In the end, the update scripts will contain mention of dinosaurs. But create-db scripts - will not.

If you are developing a multi-installation product, you would want to create a fresh database schema every time for new installations, and avoid running “add-rename-drop-rename-add-drop” sequence for the new database.

Second feature of the create/update scripts separation is that you can intentionally put different content there.
E.g. when you are introducing new attribute or new configuration setting, you can decide to keep old behavior for existing databases (product installations). But at the same time - enable new behavior for new databases. In such case you will have different contents in the create vs update scripts.

3 Likes

Thanks Alex.

I got you that create and update scripts have different usages for production. And this mechanism could deal with many cases on the product operating, it’s greate!

How about the developing? :thinking:

Below is my team’s situation:

  1. we have several developers on the same cuba project.
  2. each one has an isolated postgres database by docker
  3. each one may change the entity structure, i.e. create/remove/update entity

Normally, with the cuba IDEA add-on, once the entity modified, new update-scripts generated, but that depends on the database each one used. Thus conflicts come from different team members.
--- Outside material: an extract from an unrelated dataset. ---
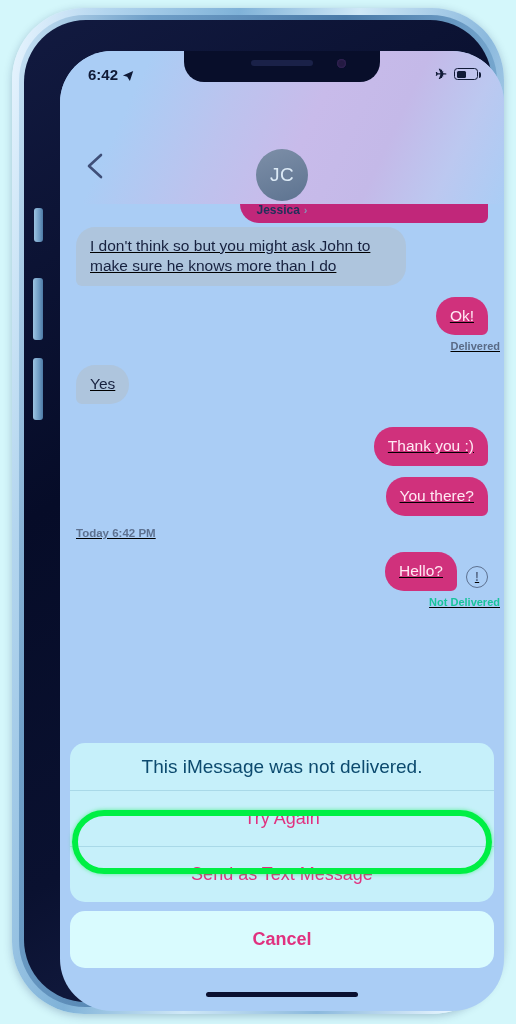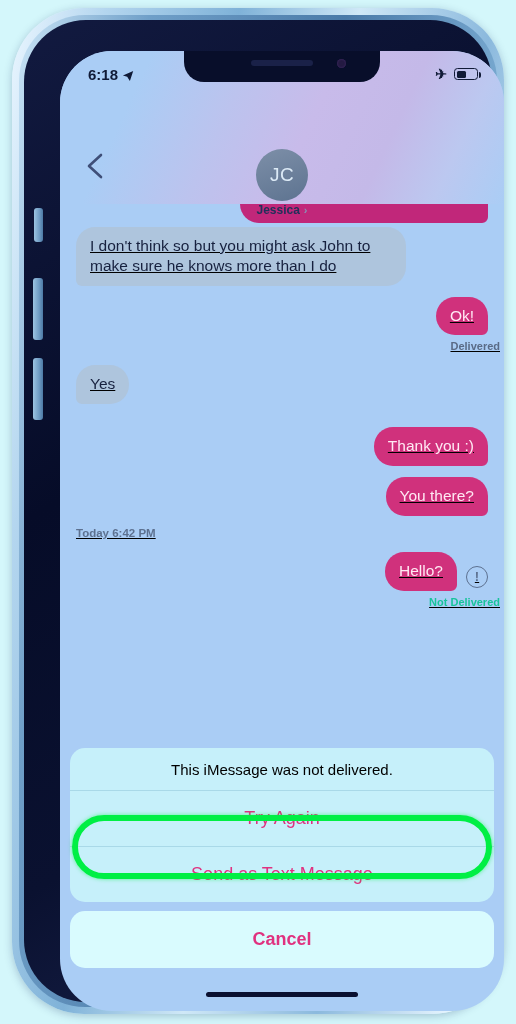"6:18" span { text: 6:18 -> 6:42 }
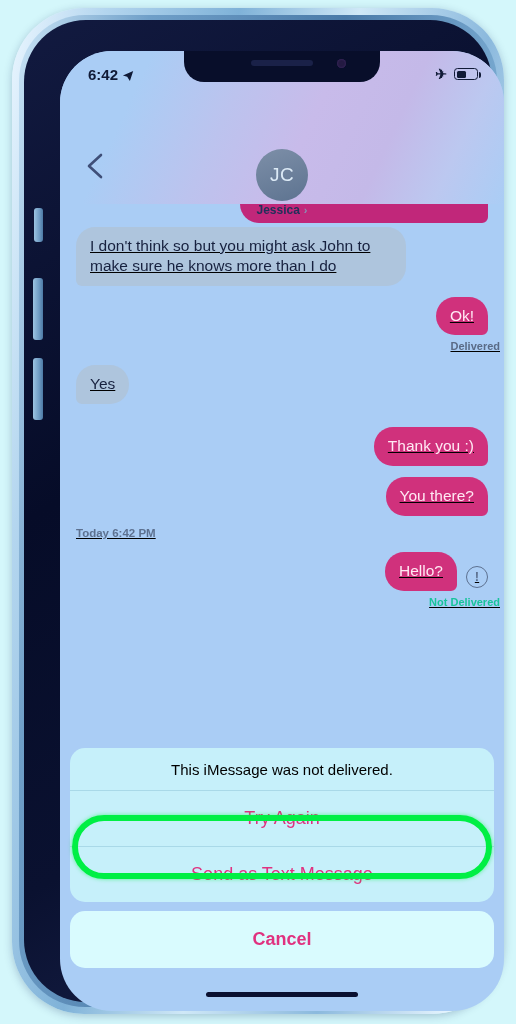"This iMessage was not delivered." .sheet-title { color: #000000 -> #0c4a6e; font-size: 15px -> 19px }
  1. Do we need to track the update scripts in git?
  2. If we do tracking, for those conflicts, is it good choice to maintain manually?
  3. If we do tracking, you know we frequently change the git branch, it lead to the inconsistency between developing database and the code, thus the update-scripts generated recursively(add->drop->add again->drop again). :crazy_face:

Hi,

Of course, like everything else in the project.

Note that your create+update scripts is a reflection of your data model.
You’ve added new attribute to the entity -> you should commit changes to the entity together with changes to database scripts that support this change.

After other developer pulls changes from the repository, he/she should run “Update database” to bring working database to the state that conforms to received changes in the data model.

If you change VCS branches and these branches have differences in the data model, you have two choices:

  1. Maintain different database name for each branch. E.g. “sales_master”, “sales_1_0”, “sales_feature_promo” etc. When creating new branch, create new database, e.g. by copying the database from the master database.
    In this way you avoid data schema conflicts and continue to be able to use non-empty database dumps filled with sample data.

  2. If your project doesn’t need sample data for development, just re-create the database every time after switching the branch.

I am not sure what you mean by conflicts.
If there are no conflicts in the entity definitions, why there should be conflicts in the update scripts? Are there two developers adding the same column name to the same table simultaneously?

1 Like

Thanks for your suggestion, quite helpful.

Actually if we follow your suggestion in “branches changing situation”, there is no such case.